Additionally the waterquality is improved by an air-pump generating nice bubbles and enriching the water with oxygen. But that comes a cost: When you are in the room those bubbles and the hissing sound of the inverter for the “sun” produces sounds that are distracting and disturbing to the otherwise quiet room.
Now the smart home comes to the rescue:
It detects that whenever someone is entering the room and staying for longer, or powering up the TV or listening to music. Also it will log that regularly when these things happen also the aquarium air and maybe lights are turned off. Moreso they are turned back on again when the person leaves.
These correlations are what the smart house is using to identify groups of switches, events and actions that are somehow tied together. It’ll prepare a report and will recommend actions which at the push of a button can become a routine task always being executed when certain characteristics are lining up.
And since the smart house is a machine, it can look for correlations in a lot more dimensions a human could: Date, Time, Location, Duration, Sensor and Actor values (power up TV, Temperature in room < 22, Calendar = November, Windows closed => turn on the heating).
Did you notice that most calendars and timers are missing an important feature. Some information that I personally find most interesting to have readily available.
It’s the information about how much time is left until the next appointment is coming up. Even smartwatches, which should should be jack-of-all-trades in regards of time and schedule, do not display the “time until the next event”.
Now I came across this shortcoming when I started to look for this information. No digital assistant can tell me right away how much time until a certain event is left.
But the connected house also is based upon open technologies, so one can add these kind of features easily ourselves. My major use cases for this are (a) focussed work, plan quick work-out breaks and of course making sure there’s enough time left to actually get enough sleep.
As you can see in the picture attached my watch will always show me the hours (or minutes) left until the next event. I use separate calendars for separate displays – so there’s actually one for when I plan to get up and do work-outs.
Having the hours left until something is supposed to happen at a glance – and of course being able to verbally ask through chat or voice in any room of the house how long until the next appointment gives peace of mind :-).
The Internet of Things might as well become your Internet of Money. Some feel the future to be with blockchain related things like BitCoin or Ethereum and they might be right. So long there’s also this huge field of personal finances that impacts our lives allday everyday.
And if you get to think about it money has a lot of touch points throughout all situations of our lifes and so it also impacts the smart home.
Lots of sources of information can be accessed today and can help to stay on top of the things going on as well as make concious decisions and plans for the future.
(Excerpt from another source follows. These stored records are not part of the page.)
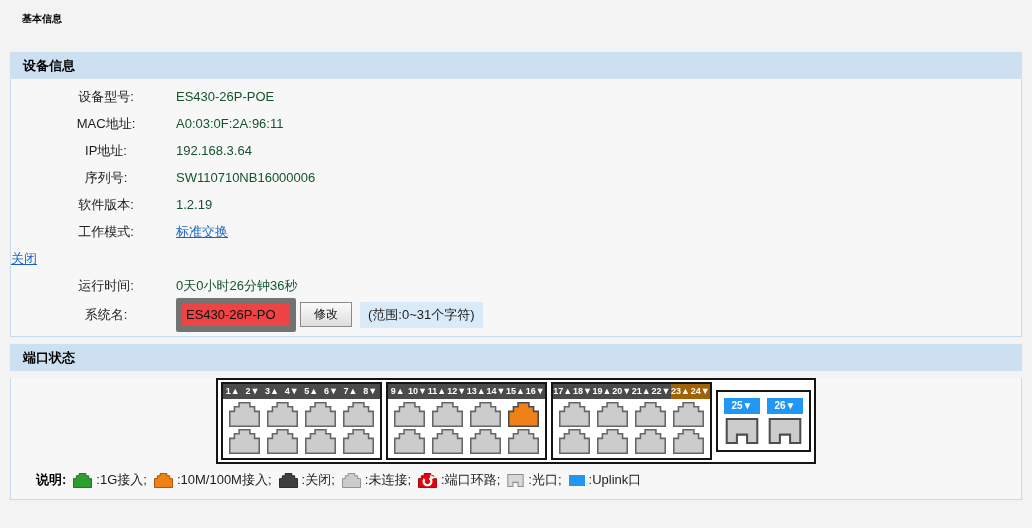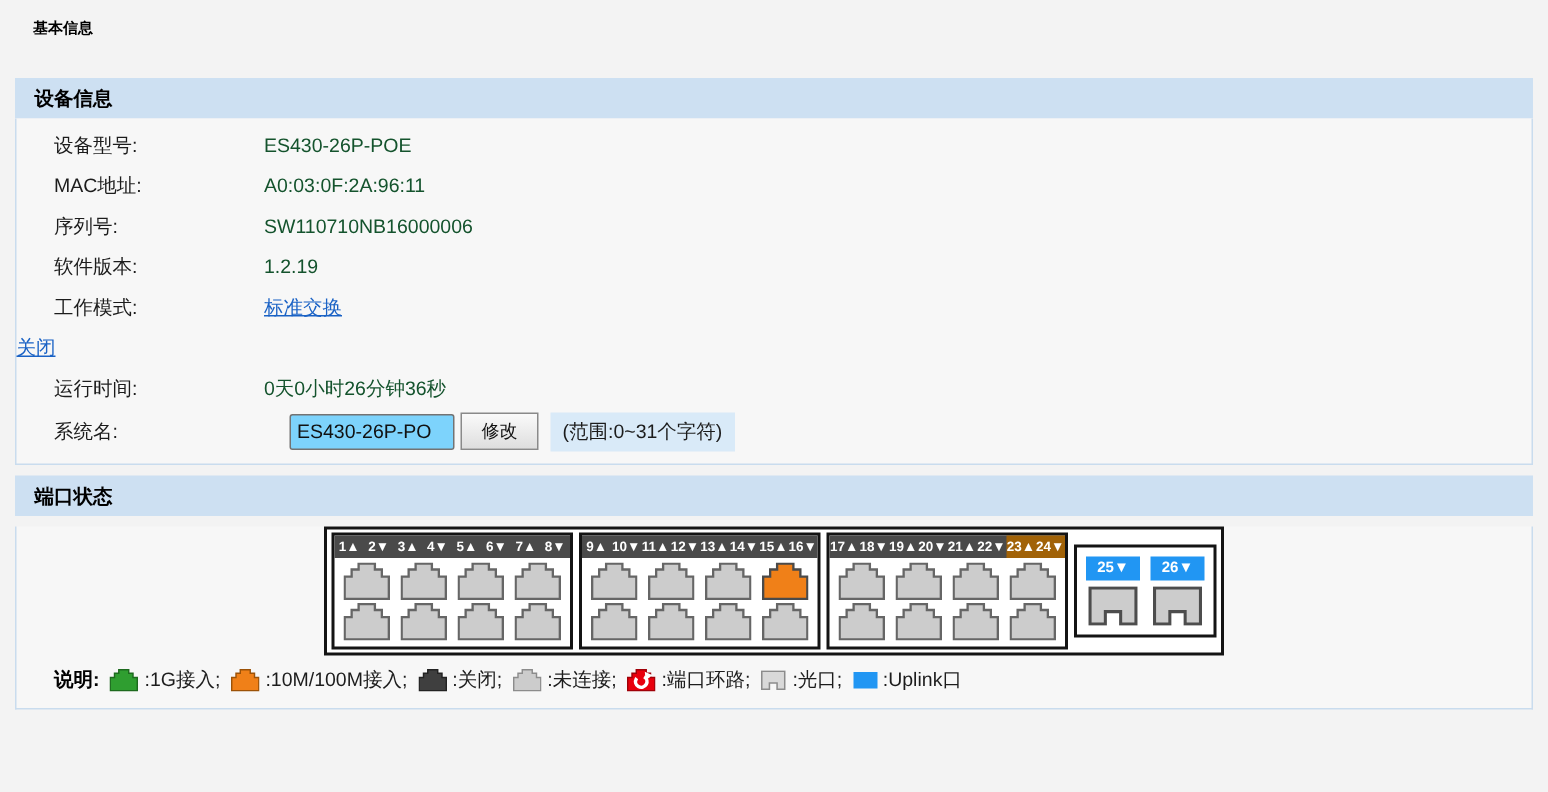--- a/index.html
+++ b/index.html
@@ -22,30 +22,29 @@
     font-weight:bold;font-size:13px;color:#000;
     padding-left:13px;
   }
   .section-body{
     background:#f7f7f7;
     border:1px solid #c9dcee;border-top:none;
   }
   
   .info-rows{padding-top:4px;}
   .info-row{display:flex;align-items:center;height:27px;}
-  .info-label{width:165px;padding-left:25px;box-sizing:border-box;}
+  .info-label{width:165px;padding-left:25px;box-sizing:border-box;text-align:center;}
   .info-value{color:#14532d;}
   .info-link{color:#1a62c5;text-decoration:underline;cursor:pointer;}
   .sysname-row{display:flex;align-items:center;height:31px;padding-bottom:6px;}
   .sysname-input{
     width:100px;height:20px;
-    border:1px solid #737373;border-radius:2px;
+    border:6px solid #737373;border-radius:2px;
     font-family:inherit;font-size:13px;padding:1px 4px;color:#111;
-    background:#7dd3fc;
-    margin-left:17px;
+    background:#ef4444;
   }
   .modify-btn{
     margin-left:4px;
     font-family:Liberation Sans, sans-serif;font-size:12px;color:#111;
     padding:3px 13px;
     background:linear-gradient(#fafafa,#dedede);
     border:1px solid #8a8a8a;border-radius:0;
     cursor:pointer;
   }
   .sysname-hint{
@@ -107,20 +106,24 @@
   <div class="section-header">设备信息</div>
   <div class="section-body">
     <div class="info-rows">
         <div class="info-row">
           <span class="info-label">设备型号:</span>
           <span class="info-value">ES430-26P-POE</span>
         </div>
         <div class="info-row">
           <span class="info-label">MAC地址:</span>
           <span class="info-value">A0:03:0F:2A:96:11</span>
+        </div>
+        <div class="info-row">
+          <span class="info-label">IP地址:</span>
+          <span class="info-value">192.168.3.64</span>
         </div>
         <div class="info-row">
           <span class="info-label">序列号:</span>
           <span class="info-value">SW110710NB16000006</span>
         </div>
         <div class="info-row">
           <span class="info-label">软件版本:</span>
           <span class="info-value">1.2.19</span>
         </div>
         <div class="info-row">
To a large extend the information is even available in realtime.
– cost tracking and reporting
– alerting and goal setting
– consumption and resource management
– like fuel oil (get alerted on price changes, …)
– stock monitoring alerting
– and more advanced even automated trading
– bank account monitoring, in- and outbound transactions
– expectations and planning
After all this is about getting away from lock-in applications and freeing your personal financial data and have a all-over dashboard of transactions, plans and status.
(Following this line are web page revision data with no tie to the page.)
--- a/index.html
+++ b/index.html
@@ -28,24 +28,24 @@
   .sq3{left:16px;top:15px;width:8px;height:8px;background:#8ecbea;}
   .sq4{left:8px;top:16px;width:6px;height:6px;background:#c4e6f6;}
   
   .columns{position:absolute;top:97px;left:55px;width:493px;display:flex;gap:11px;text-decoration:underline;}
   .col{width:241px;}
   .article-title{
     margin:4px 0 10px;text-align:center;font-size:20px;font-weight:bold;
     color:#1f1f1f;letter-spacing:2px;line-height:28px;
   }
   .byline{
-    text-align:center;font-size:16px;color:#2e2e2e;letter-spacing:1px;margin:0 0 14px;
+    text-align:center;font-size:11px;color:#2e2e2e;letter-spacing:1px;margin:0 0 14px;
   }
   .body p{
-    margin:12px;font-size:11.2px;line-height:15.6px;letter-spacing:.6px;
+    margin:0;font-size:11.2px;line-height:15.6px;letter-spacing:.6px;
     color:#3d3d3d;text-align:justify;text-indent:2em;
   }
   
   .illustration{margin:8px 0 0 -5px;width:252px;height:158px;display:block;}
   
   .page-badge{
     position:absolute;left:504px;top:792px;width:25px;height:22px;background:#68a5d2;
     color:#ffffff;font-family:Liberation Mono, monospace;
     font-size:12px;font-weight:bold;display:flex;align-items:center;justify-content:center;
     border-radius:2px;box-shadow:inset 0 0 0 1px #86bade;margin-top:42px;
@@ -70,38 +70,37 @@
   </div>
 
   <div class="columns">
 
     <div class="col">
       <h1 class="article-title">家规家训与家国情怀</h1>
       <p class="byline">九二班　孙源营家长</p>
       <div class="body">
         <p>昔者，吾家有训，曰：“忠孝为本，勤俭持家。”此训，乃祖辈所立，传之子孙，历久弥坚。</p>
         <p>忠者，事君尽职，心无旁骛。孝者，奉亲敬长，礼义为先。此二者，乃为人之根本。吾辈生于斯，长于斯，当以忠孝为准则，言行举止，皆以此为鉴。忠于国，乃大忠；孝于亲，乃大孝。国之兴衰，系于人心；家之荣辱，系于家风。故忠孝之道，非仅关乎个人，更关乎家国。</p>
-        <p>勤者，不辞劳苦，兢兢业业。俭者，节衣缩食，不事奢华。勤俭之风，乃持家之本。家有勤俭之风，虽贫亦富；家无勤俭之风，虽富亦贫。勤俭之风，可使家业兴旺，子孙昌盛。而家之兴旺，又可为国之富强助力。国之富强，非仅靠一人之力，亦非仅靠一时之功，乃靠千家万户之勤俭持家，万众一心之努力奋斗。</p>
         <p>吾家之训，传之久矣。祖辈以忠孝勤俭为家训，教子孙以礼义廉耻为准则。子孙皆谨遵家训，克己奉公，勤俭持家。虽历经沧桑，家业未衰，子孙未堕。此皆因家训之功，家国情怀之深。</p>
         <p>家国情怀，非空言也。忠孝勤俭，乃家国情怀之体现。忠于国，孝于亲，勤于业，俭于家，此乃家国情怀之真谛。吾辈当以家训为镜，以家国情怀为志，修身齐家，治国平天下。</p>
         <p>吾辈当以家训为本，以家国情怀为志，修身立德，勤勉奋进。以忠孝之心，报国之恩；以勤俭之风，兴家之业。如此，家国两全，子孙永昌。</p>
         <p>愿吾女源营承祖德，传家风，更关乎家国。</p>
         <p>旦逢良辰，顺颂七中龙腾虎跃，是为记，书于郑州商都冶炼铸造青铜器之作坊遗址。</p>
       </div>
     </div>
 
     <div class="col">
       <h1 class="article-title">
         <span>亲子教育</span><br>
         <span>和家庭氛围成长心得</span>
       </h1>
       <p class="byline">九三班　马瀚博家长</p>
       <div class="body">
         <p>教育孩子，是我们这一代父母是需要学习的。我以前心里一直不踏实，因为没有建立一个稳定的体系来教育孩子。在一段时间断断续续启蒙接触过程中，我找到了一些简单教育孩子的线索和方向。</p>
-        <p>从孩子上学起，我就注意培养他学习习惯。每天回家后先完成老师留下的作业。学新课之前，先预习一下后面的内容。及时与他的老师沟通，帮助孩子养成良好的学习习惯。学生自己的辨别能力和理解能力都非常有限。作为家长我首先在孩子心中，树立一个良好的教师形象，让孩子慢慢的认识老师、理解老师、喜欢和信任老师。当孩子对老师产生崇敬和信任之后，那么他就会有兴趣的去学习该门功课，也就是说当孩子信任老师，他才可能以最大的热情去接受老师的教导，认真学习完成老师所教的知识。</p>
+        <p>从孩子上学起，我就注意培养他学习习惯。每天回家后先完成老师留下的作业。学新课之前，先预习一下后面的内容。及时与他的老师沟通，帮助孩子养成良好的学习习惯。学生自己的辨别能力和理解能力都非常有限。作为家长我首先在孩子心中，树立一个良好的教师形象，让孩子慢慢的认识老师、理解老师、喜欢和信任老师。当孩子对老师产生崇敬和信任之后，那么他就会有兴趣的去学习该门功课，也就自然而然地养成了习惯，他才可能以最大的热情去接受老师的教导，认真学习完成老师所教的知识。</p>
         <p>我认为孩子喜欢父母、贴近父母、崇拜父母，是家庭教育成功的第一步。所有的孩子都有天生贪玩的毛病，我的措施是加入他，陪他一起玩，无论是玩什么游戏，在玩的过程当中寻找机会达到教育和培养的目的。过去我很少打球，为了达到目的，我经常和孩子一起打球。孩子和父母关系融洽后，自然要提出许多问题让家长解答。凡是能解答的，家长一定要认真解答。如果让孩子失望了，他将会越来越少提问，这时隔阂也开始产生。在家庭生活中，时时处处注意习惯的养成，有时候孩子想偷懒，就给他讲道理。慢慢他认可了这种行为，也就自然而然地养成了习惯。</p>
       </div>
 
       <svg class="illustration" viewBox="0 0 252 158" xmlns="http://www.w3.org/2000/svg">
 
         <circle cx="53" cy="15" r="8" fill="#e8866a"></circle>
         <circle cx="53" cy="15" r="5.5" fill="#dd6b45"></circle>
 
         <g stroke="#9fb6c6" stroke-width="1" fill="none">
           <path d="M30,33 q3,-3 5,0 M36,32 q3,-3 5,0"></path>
Water! Fire! Whenever one of those are released uncontrolled inside the house it might mean danger to life and health.
Having a couple of fish and turtle tanks spread out in the house and in addition a server rack in the basement it’s important to know when there’s a leak of water at moments notice.
As the server-room also is housing some water pumps for a well you got all sorts of dangers mixed in one location: Water and Fire hazard.
To detect water leaks all tanks and the pumps for the well are equipped with water sensors which send out an alerting signal as soon as water is detected. This signal is picked up and pushed to MQTT topics and from there centrally consumed and reacted upon.
Of course the server rack is above the water level so at least there is time to send out alerts while even power is out for the rest of the house (all necessary network and uplink equipment on it’s own batteries).
For alerting when there is smoke or a fire, the same logic applies. But for this some loud-as-hell smoke detectors are used. The smoke detectors interconnect with each other and make up a mesh for alerting. If one goes off. All go off. One of them I’ve connected to it’s very own ESP8266 which sends a detected signal to another MQTT topic effectively alerting for the event of a fire.
In one of the pictures you can see what happened when the basement water detector did detect water while the pump was replaced.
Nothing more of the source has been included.